Individual retailer partnerships
Partnerships with retailers provide unique opportunities such as greeting card schemes from Tesco to independent artists, donated goods like Goods for Good are doing, or corporate giving. Local and independent retailers are just as important to partner with as national and multi-national brands.

Loyalty point schemes
Many B2C and B2B brands like Printed.com have invested in customer loyalty schemes, allowing users to build up points and save on their next order. Sometimes these can be donated to a large choice of charities as well.

Corporate perk schemes
Similarly, corporate perk packages and platforms like PerkBox offer the option of donating points to charity causes.

Social media
Social media can be particularly effective for engaging with potential donors, especially younger audiences more accustomed to digital interactions. These platforms are making it easier to donate through stickers and buttons you can add to your profile – so that it becomes an end-to-end platform for users to donate to causes they care about.

Other technology like JustGiving integrates well with other social channels and is a platform that people are familiar with and find convenient.

Integrating these with other income sources

Fundraising campaigns can be doubly effective if combined with other methods, for example, you can literally double your donations by applying match funding to productised “buy impact” donations.

Legacy giving is one of the most valuable sources of income across the charity sector – how can charity commercial partnerships or productising the giving experience help with legacy giving?

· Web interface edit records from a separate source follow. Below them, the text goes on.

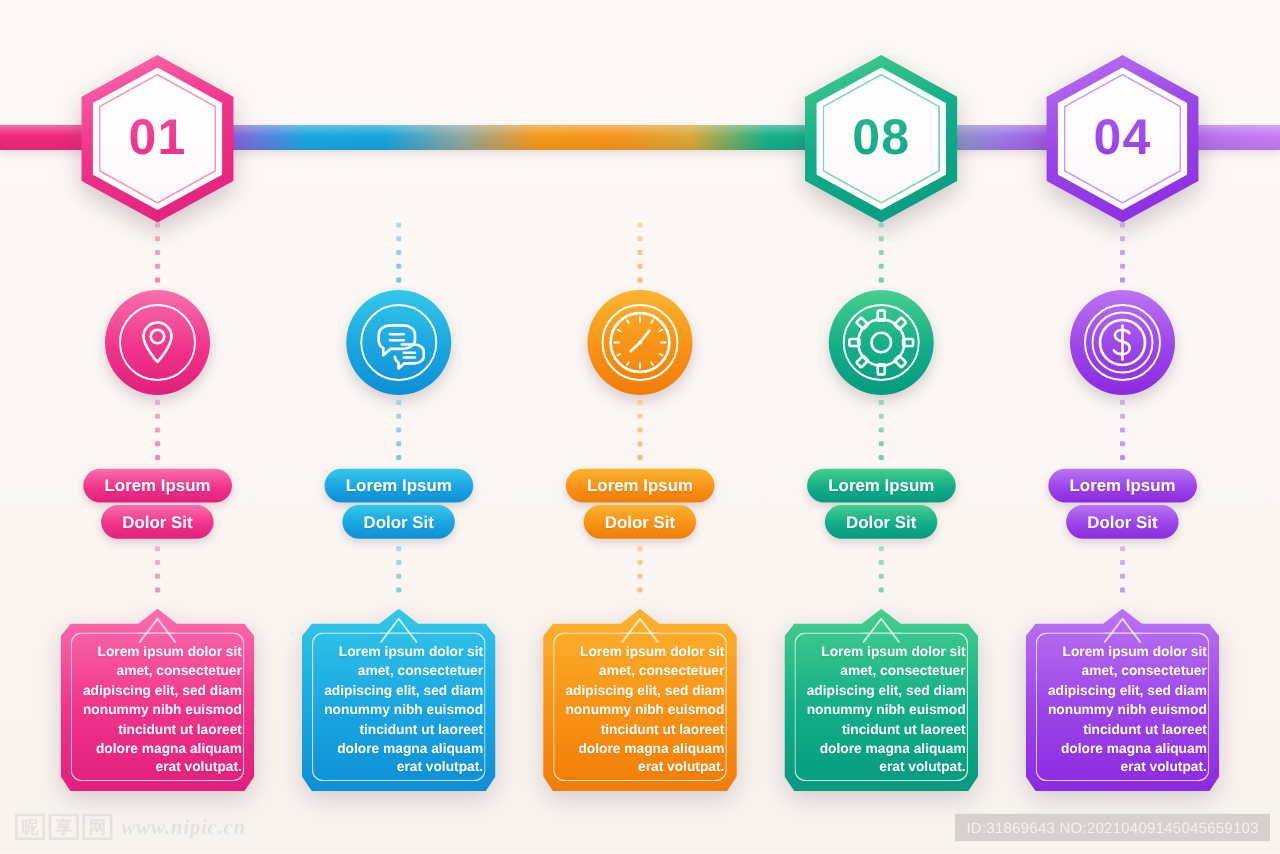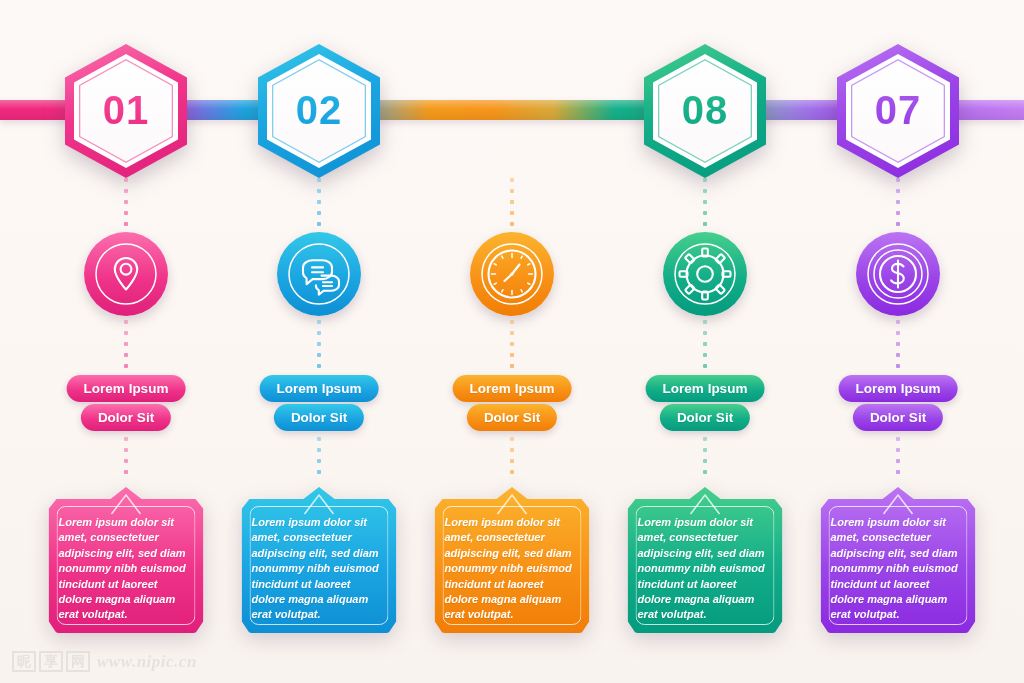--- a/index.html
+++ b/index.html
@@ -259,13 +259,6 @@
       <div class="col" style="left: 223px;">
    <div class="col-inner">
 
-    <div class="hexwrap">
-      <div class="hex" style="background:linear-gradient(160deg, #33c8e8 0%, #1ba5e2 45%, #0d8fd4 100%)"></div>
-      <div class="hex-inner"></div>
-      <div class="hex-inner2" style="background:#1ba5e2;opacity:.55"></div>
-      <div class="hex-inner3"></div>
-      <div class="hex-num" style="color:#1ba5e2;background:linear-gradient(180deg, #33c8e8 0%, #1ba5e2 55%, #0d8fd4 100%);-webkit-background-clip:text;background-clip:text;-webkit-text-fill-color:transparent;">02</div>
-    </div>
 
     <div class="dots dots-a">
             <i style="background:#1ba5e2;opacity:0.35"></i>

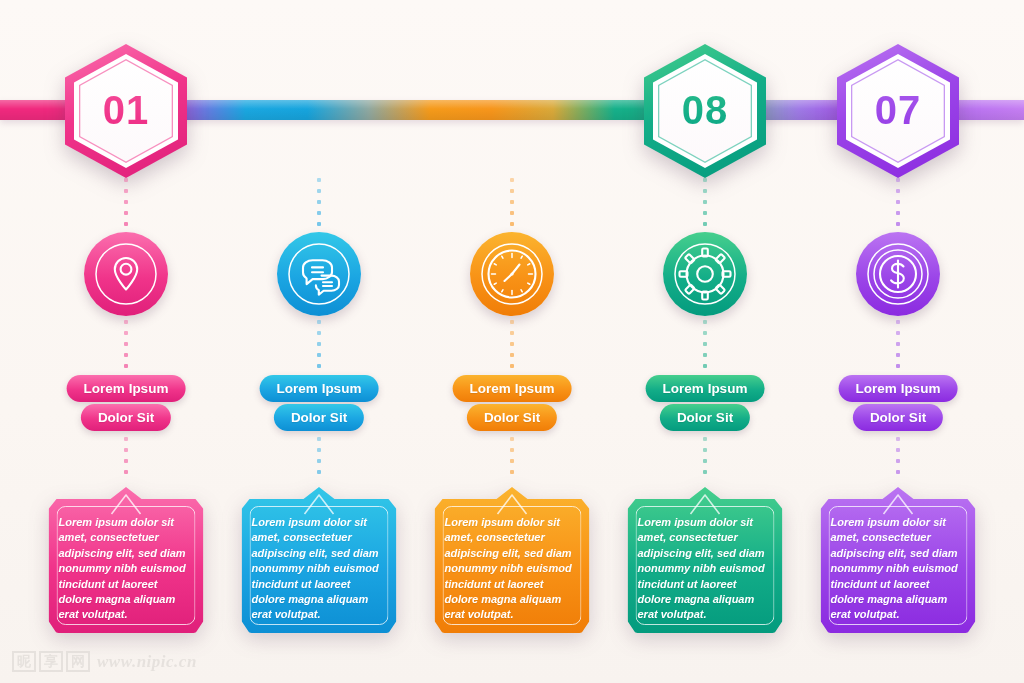--- a/index.html
+++ b/index.html
@@ -444,7 +444,7 @@
       <div class="hex-inner"></div>
       <div class="hex-inner2" style="background:#9b45e8;opacity:.55"></div>
       <div class="hex-inner3"></div>
-      <div class="hex-num" style="color:#9b45e8;background:linear-gradient(180deg, #bb74f2 0%, #9b45e8 55%, #8b2ae0 100%);-webkit-background-clip:text;background-clip:text;-webkit-text-fill-color:transparent;">07</div>
+      <div class="hex-num" style="color:#9b45e8;background:linear-gradient(180deg, #bb74f2 0%, #9b45e8 55%, #8b2ae0 100%);-webkit-background-clip:text;background-clip:text;-webkit-text-fill-color:transparent;">04</div>
     </div>
 
     <div class="dots dots-a">

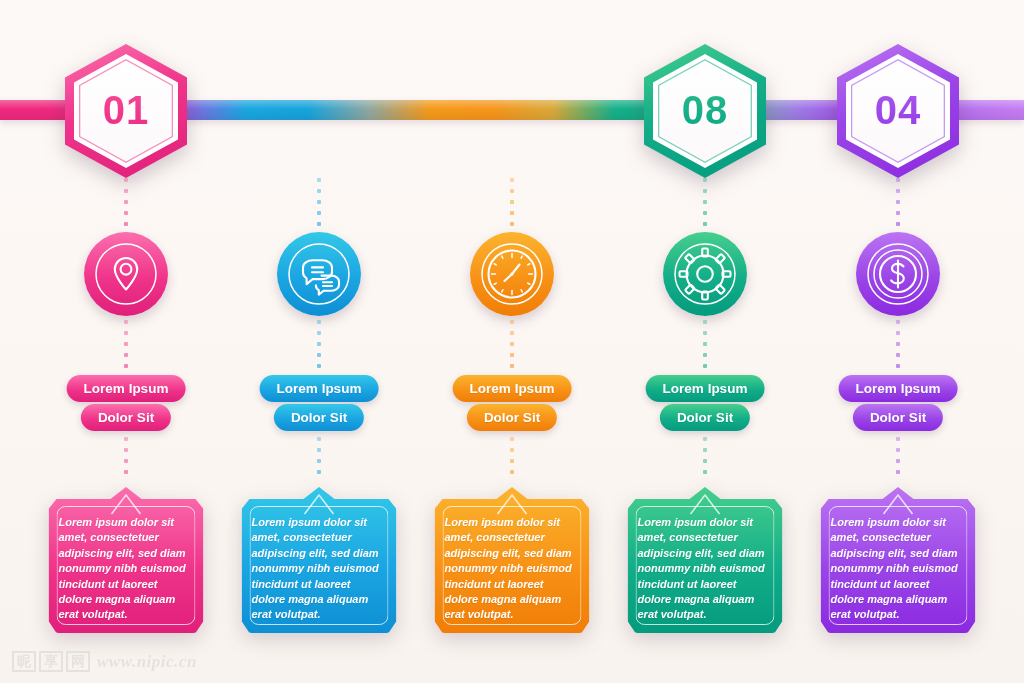--- a/index.html
+++ b/index.html
@@ -149,10 +149,9 @@
   .card-text {
     position: absolute; left: 10px; top: 28px;
     width: 135px;
-    text-align: left; color: #ffffff;
+    text-align: right; color: #ffffff;
     font-size: 11px; line-height: 15.4px; font-weight: bold;
     text-shadow: 0 1px 1px rgba(0,0,0,.08);
-    font-style: italic;
   }
 
   

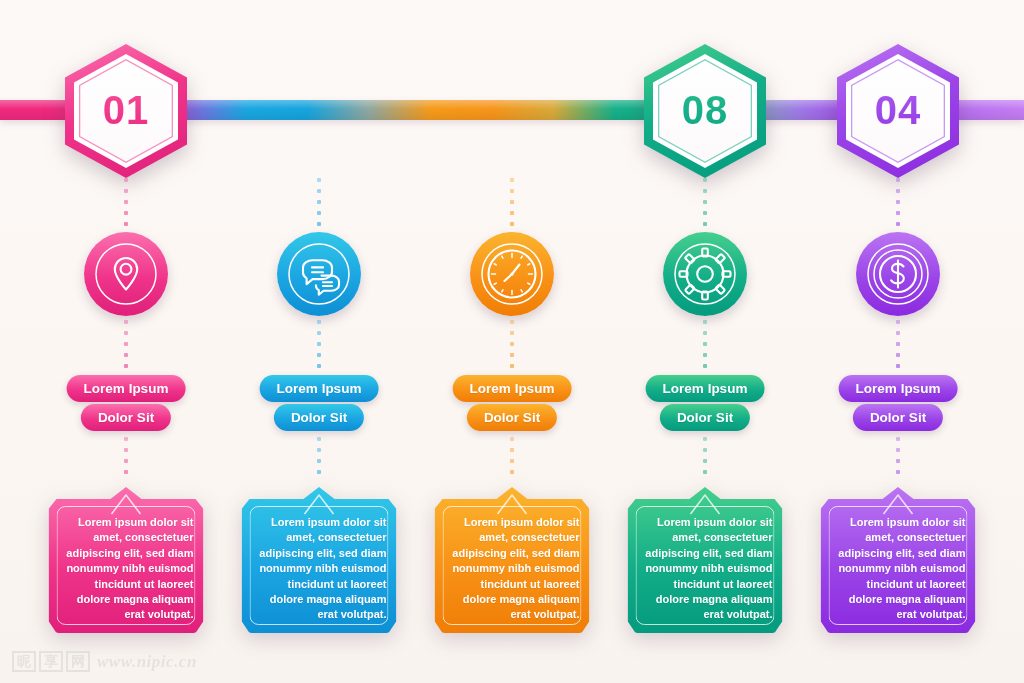--- a/index.html
+++ b/index.html
@@ -505,6 +505,7 @@
       </div>
       <div class="wm-url">www.nipic.cn</div>
     </div>
+    <div class="wm-id">ID:31869643 NO:20210409145045659103</div>
   </div>
 
 </div>

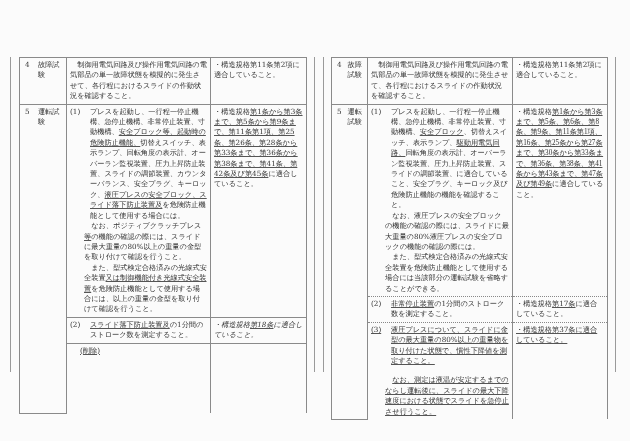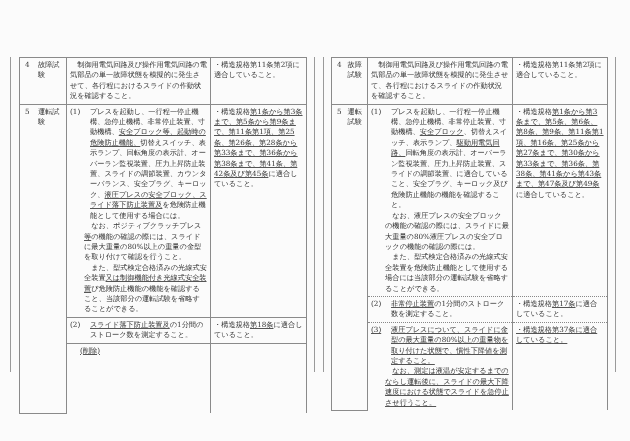--- a/index.html
+++ b/index.html
@@ -136,7 +136,7 @@
           </div>
         </div>
       </td>
-      <td style="border-bottom:1px dotted #888;">
+      <td style="border-bottom:1px dotted #888;font-family:Liberation Serif, serif;">
             <div class="parts"><span>・構造規格</span><span class="u">第1条から第3条まで、第5条、第6条、第8条、第9条、第11条第1項、第16条、第25条から第27条まで、第30条から第33条まで、第36条、第38条、第41条から第43条まで、第47条及び第49条</span><span>に適合していること。</span></div>
           </td>
     </tr>

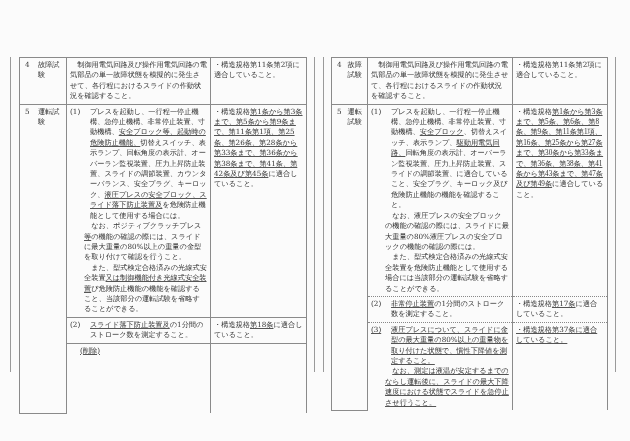--- a/index.html
+++ b/index.html
@@ -66,7 +66,7 @@
               </div>
           <div class="body">
             <div class="para parts"><span>なお、ポジティブクラッチプレス</span><span class="u">等</span><span>の機能の確認の際には、スライドに最大重量の80%以上の重量の金型を取り付けて確認を行うこと。</span></div>
-            <div class="para parts"><span>また、型式検定合格済みの光線式安全装置</span><span class="u">又は制御機能付き光線式安全装置</span><span>び危険防止機能の機能を確認すること、当該部分の運転試験を省略することができる。</span></div>
+            <div class="para parts"><span>また、型式検定合格済みの光線式安全装置</span><span class="u">又は制御機能付き光線式安全装置</span><span>を危険防止機能として使用する場合には、以上の重量の金型を取り付けて確認を行うこと。</span></div>
           </div>
         </div>
       </td>

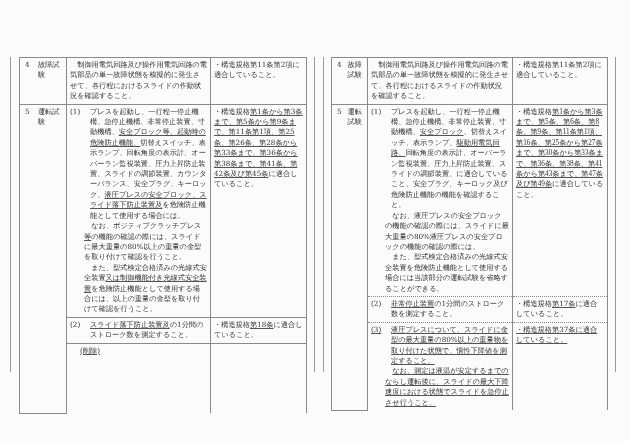--- a/index.html
+++ b/index.html
@@ -81,7 +81,7 @@
               <span class="parts"><span class="u">スライド落下防止装置及</span><span>の1分間のストローク数を測定すること。</span></span>
             </div>
       </td>
-      <td style="border-bottom:1px dotted #888;">
+      <td style="border-bottom:1px dotted #888;font-style:italic;">
             <div class="parts"><span>・構造規格</span><span class="u">第18条</span><span>に適合していること。</span></div>
           </td>
     </tr>

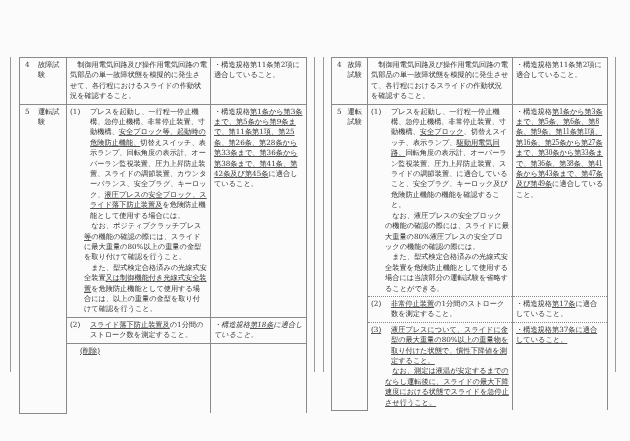--- a/index.html
+++ b/index.html
@@ -157,7 +157,7 @@
               <span class="u" style="width:20px;flex:none;">(3)</span>
               <span class="parts"><span class="u">液圧プレスについて、スライドに金型の最大重量の80%以上の重量物を取り付けた状態で、慣性下降値を測定すること。</span></span>
             </div>
-        <div style="padding-left:14px;">
+        <div style="padding-left:14px;margin-top:9px;">
               <div class="para parts"><span class="u">なお、測定は液温が安定するまでのならし運転後に、スライドの最大下降速度における状態でスライドを急停止させ行うこと。</span></div>
             </div>
       </td>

If applying meaningful giving – legacy giving can be created as a package tied up with the memories and legacies of those giving in their wills and the future impact they can have.

As well as signposting on how to give in your will, like Tenovus Cancer Care, there are ways in which you can integrate legacy giving into existing commerce. For example, by partnering with solicitors and lawyers.

Farewill is an online will writer making it accessible for charities and donors to do legacy giving.

Every charity is different, but think about how your values and mission can inform the way you can promote and elevate donating to inspire and engage donors with what you are doing.